**Information:**
================

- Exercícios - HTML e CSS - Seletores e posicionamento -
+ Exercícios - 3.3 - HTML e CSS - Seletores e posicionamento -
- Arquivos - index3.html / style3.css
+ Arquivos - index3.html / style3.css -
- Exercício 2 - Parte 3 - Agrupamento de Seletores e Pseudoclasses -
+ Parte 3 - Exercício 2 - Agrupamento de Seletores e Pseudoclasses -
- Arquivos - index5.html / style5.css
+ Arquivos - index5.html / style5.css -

================

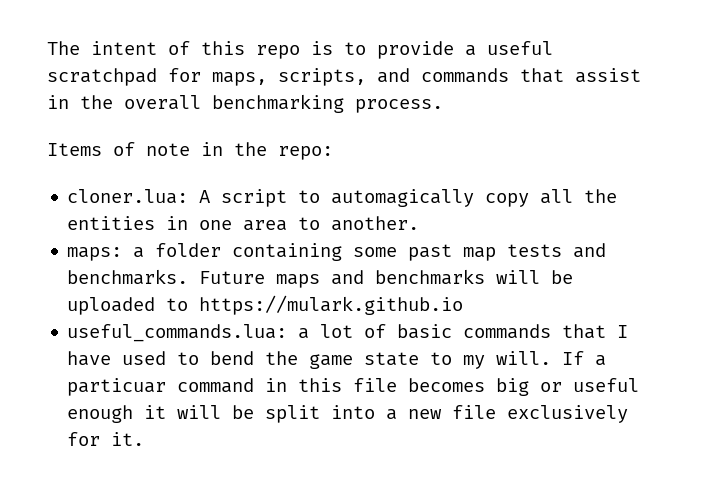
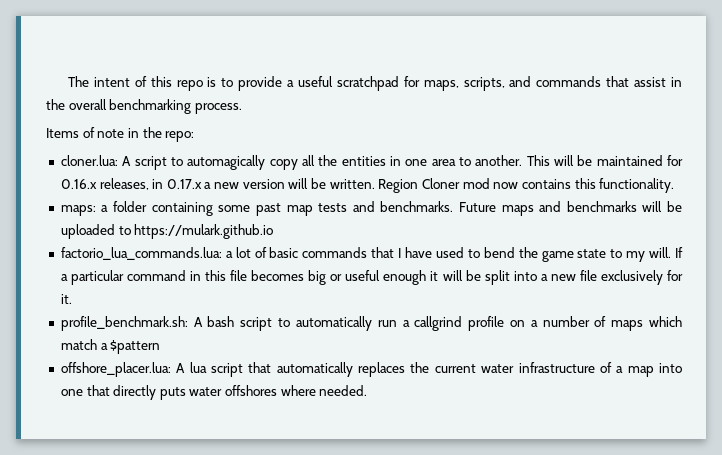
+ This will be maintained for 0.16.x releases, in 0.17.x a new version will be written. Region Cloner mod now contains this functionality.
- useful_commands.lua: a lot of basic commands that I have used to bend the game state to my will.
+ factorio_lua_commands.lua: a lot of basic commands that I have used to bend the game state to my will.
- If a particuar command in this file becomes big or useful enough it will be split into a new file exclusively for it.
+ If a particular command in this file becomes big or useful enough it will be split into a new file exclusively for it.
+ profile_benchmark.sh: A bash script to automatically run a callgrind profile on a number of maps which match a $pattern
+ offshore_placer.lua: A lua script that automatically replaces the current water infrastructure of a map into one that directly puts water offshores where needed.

================

Gather each line in the data that holds the string "into".

- If a particuar command in this file becomes big or useful enough it will be split into a new file exclusively for it.
+ If a particular command in this file becomes big or useful enough it will be split into a new file exclusively for it.
+ offshore_placer.lua: A lua script that automatically replaces the current water infrastructure of a map into one that directly puts water offshores where needed.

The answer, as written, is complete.